# Requirement:
The whole listing should be given back without any alteration.

# Information:
————————

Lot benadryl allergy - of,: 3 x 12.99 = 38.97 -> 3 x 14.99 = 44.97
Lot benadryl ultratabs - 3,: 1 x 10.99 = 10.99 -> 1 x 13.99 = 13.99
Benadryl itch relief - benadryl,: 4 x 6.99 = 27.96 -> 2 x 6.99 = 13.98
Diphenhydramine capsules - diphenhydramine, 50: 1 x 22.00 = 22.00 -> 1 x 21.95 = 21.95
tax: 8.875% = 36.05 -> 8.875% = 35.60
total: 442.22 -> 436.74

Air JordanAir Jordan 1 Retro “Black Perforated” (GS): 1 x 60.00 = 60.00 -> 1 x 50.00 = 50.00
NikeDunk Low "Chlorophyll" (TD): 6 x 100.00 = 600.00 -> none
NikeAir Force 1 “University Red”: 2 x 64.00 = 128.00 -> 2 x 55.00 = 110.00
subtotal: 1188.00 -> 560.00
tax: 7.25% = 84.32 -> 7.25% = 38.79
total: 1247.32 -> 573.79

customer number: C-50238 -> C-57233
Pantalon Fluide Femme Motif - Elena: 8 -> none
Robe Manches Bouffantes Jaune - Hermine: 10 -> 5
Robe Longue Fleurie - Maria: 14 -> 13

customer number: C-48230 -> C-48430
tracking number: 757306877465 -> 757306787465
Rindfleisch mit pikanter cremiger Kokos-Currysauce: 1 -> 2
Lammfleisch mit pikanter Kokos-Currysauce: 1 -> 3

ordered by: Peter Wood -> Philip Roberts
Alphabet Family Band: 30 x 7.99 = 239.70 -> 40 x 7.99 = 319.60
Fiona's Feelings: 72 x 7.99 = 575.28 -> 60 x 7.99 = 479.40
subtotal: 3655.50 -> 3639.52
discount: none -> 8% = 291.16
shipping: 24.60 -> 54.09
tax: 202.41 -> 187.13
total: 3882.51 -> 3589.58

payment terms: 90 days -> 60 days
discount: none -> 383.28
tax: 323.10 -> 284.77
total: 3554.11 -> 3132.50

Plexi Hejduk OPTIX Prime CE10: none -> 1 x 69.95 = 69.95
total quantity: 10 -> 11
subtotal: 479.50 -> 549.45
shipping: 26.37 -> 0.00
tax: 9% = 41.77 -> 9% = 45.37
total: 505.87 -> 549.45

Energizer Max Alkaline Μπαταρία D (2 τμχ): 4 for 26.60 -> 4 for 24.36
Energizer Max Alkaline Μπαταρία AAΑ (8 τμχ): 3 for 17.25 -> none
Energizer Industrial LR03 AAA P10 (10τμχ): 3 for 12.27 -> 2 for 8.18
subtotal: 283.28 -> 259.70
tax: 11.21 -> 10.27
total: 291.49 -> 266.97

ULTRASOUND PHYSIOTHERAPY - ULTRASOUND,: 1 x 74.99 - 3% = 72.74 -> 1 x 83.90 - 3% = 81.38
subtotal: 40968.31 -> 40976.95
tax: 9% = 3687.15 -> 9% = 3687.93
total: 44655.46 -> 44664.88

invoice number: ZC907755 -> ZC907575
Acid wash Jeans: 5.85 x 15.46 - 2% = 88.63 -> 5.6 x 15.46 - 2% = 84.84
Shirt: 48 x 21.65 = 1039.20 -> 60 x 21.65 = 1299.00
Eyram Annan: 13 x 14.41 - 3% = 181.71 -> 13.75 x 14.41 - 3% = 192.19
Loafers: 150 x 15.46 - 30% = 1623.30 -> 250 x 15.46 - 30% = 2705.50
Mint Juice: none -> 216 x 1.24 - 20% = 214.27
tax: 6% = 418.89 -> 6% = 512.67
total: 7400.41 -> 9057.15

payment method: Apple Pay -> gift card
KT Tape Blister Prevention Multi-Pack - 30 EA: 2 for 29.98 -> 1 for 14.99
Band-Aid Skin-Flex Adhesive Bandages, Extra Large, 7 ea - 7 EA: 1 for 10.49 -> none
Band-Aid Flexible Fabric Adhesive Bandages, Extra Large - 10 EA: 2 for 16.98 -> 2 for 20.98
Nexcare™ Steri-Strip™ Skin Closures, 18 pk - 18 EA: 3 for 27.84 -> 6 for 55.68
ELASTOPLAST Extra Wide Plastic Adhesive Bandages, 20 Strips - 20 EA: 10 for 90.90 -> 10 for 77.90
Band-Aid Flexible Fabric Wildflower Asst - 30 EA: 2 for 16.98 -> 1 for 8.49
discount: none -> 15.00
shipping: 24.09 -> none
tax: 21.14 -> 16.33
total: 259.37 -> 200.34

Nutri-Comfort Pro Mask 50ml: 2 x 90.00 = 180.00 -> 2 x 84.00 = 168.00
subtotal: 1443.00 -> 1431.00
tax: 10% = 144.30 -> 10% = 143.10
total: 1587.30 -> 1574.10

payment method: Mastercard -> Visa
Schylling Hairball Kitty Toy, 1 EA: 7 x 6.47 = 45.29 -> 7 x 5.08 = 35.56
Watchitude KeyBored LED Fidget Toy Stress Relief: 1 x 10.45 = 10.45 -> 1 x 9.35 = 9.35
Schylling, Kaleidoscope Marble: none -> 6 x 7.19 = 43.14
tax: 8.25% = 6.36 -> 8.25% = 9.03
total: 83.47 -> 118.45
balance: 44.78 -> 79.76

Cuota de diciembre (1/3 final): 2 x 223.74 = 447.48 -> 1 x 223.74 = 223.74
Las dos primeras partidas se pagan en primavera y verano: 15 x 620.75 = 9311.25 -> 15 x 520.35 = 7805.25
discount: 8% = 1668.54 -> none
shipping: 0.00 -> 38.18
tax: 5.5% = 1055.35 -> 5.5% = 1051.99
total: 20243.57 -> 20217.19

————————

# Response:
Lot benadryl allergy - of,: 3 x 12.99 = 38.97 -> 3 x 14.99 = 44.97
Lot benadryl ultratabs - 3,: 1 x 10.99 = 10.99 -> 1 x 13.99 = 13.99
Benadryl itch relief - benadryl,: 4 x 6.99 = 27.96 -> 2 x 6.99 = 13.98
Diphenhydramine capsules - diphenhydramine, 50: 1 x 22.00 = 22.00 -> 1 x 21.95 = 21.95
tax: 8.875% = 36.05 -> 8.875% = 35.60
total: 442.22 -> 436.74

Air JordanAir Jordan 1 Retro “Black Perforated” (GS): 1 x 60.00 = 60.00 -> 1 x 50.00 = 50.00
NikeDunk Low "Chlorophyll" (TD): 6 x 100.00 = 600.00 -> none
NikeAir Force 1 “University Red”: 2 x 64.00 = 128.00 -> 2 x 55.00 = 110.00
subtotal: 1188.00 -> 560.00
tax: 7.25% = 84.32 -> 7.25% = 38.79
total: 1247.32 -> 573.79

customer number: C-50238 -> C-57233
Pantalon Fluide Femme Motif - Elena: 8 -> none
Robe Manches Bouffantes Jaune - Hermine: 10 -> 5
Robe Longue Fleurie - Maria: 14 -> 13

customer number: C-48230 -> C-48430
tracking number: 757306877465 -> 757306787465
Rindfleisch mit pikanter cremiger Kokos-Currysauce: 1 -> 2
Lammfleisch mit pikanter Kokos-Currysauce: 1 -> 3

ordered by: Peter Wood -> Philip Roberts
Alphabet Family Band: 30 x 7.99 = 239.70 -> 40 x 7.99 = 319.60
Fiona's Feelings: 72 x 7.99 = 575.28 -> 60 x 7.99 = 479.40
subtotal: 3655.50 -> 3639.52
discount: none -> 8% = 291.16
shipping: 24.60 -> 54.09
tax: 202.41 -> 187.13
total: 3882.51 -> 3589.58

payment terms: 90 days -> 60 days
discount: none -> 383.28
tax: 323.10 -> 284.77
total: 3554.11 -> 3132.50

Plexi Hejduk OPTIX Prime CE10: none -> 1 x 69.95 = 69.95
total quantity: 10 -> 11
subtotal: 479.50 -> 549.45
shipping: 26.37 -> 0.00
tax: 9% = 41.77 -> 9% = 45.37
total: 505.87 -> 549.45

Energizer Max Alkaline Μπαταρία D (2 τμχ): 4 for 26.60 -> 4 for 24.36
Energizer Max Alkaline Μπαταρία AAΑ (8 τμχ): 3 for 17.25 -> none
Energizer Industrial LR03 AAA P10 (10τμχ): 3 for 12.27 -> 2 for 8.18
subtotal: 283.28 -> 259.70
tax: 11.21 -> 10.27
total: 291.49 -> 266.97

ULTRASOUND PHYSIOTHERAPY - ULTRASOUND,: 1 x 74.99 - 3% = 72.74 -> 1 x 83.90 - 3% = 81.38
subtotal: 40968.31 -> 40976.95
tax: 9% = 3687.15 -> 9% = 3687.93
total: 44655.46 -> 44664.88

invoice number: ZC907755 -> ZC907575
Acid wash Jeans: 5.85 x 15.46 - 2% = 88.63 -> 5.6 x 15.46 - 2% = 84.84
Shirt: 48 x 21.65 = 1039.20 -> 60 x 21.65 = 1299.00
Eyram Annan: 13 x 14.41 - 3% = 181.71 -> 13.75 x 14.41 - 3% = 192.19
Loafers: 150 x 15.46 - 30% = 1623.30 -> 250 x 15.46 - 30% = 2705.50
Mint Juice: none -> 216 x 1.24 - 20% = 214.27
tax: 6% = 418.89 -> 6% = 512.67
total: 7400.41 -> 9057.15

payment method: Apple Pay -> gift card
KT Tape Blister Prevention Multi-Pack - 30 EA: 2 for 29.98 -> 1 for 14.99
Band-Aid Skin-Flex Adhesive Bandages, Extra Large, 7 ea - 7 EA: 1 for 10.49 -> none
Band-Aid Flexible Fabric Adhesive Bandages, Extra Large - 10 EA: 2 for 16.98 -> 2 for 20.98
Nexcare™ Steri-Strip™ Skin Closures, 18 pk - 18 EA: 3 for 27.84 -> 6 for 55.68
ELASTOPLAST Extra Wide Plastic Adhesive Bandages, 20 Strips - 20 EA: 10 for 90.90 -> 10 for 77.90
Band-Aid Flexible Fabric Wildflower Asst - 30 EA: 2 for 16.98 -> 1 for 8.49
discount: none -> 15.00
shipping: 24.09 -> none
tax: 21.14 -> 16.33
total: 259.37 -> 200.34

Nutri-Comfort Pro Mask 50ml: 2 x 90.00 = 180.00 -> 2 x 84.00 = 168.00
subtotal: 1443.00 -> 1431.00
tax: 10% = 144.30 -> 10% = 143.10
total: 1587.30 -> 1574.10

payment method: Mastercard -> Visa
Schylling Hairball Kitty Toy, 1 EA: 7 x 6.47 = 45.29 -> 7 x 5.08 = 35.56
Watchitude KeyBored LED Fidget Toy Stress Relief: 1 x 10.45 = 10.45 -> 1 x 9.35 = 9.35
Schylling, Kaleidoscope Marble: none -> 6 x 7.19 = 43.14
tax: 8.25% = 6.36 -> 8.25% = 9.03
total: 83.47 -> 118.45
balance: 44.78 -> 79.76

Cuota de diciembre (1/3 final): 2 x 223.74 = 447.48 -> 1 x 223.74 = 223.74
Las dos primeras partidas se pagan en primavera y verano: 15 x 620.75 = 9311.25 -> 15 x 520.35 = 7805.25
discount: 8% = 1668.54 -> none
shipping: 0.00 -> 38.18
tax: 5.5% = 1055.35 -> 5.5% = 1051.99
total: 20243.57 -> 20217.19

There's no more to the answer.